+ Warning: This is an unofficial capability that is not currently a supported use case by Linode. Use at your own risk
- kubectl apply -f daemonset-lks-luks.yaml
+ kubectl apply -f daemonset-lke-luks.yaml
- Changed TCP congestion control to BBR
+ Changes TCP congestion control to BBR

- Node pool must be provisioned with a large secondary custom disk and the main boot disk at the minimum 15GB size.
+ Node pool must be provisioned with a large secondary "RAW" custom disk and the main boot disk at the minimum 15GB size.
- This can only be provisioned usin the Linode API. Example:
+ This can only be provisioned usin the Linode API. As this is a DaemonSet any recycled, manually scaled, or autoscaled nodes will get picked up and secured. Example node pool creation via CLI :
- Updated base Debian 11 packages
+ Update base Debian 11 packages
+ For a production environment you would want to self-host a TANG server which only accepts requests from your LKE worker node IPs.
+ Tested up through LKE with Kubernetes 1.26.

● Assignment
Print nothing except the lines from the line containing "- This can only" to the end of the listing, exactly as written.

● Result for this task
- This can only be provisioned usin the Linode API. Example:
+ This can only be provisioned usin the Linode API. As this is a DaemonSet any recycled, manually scaled, or autoscaled nodes will get picked up and secured. Example node pool creation via CLI :
- Updated base Debian 11 packages
+ Update base Debian 11 packages
+ For a production environment you would want to self-host a TANG server which only accepts requests from your LKE worker node IPs.
+ Tested up through LKE with Kubernetes 1.26.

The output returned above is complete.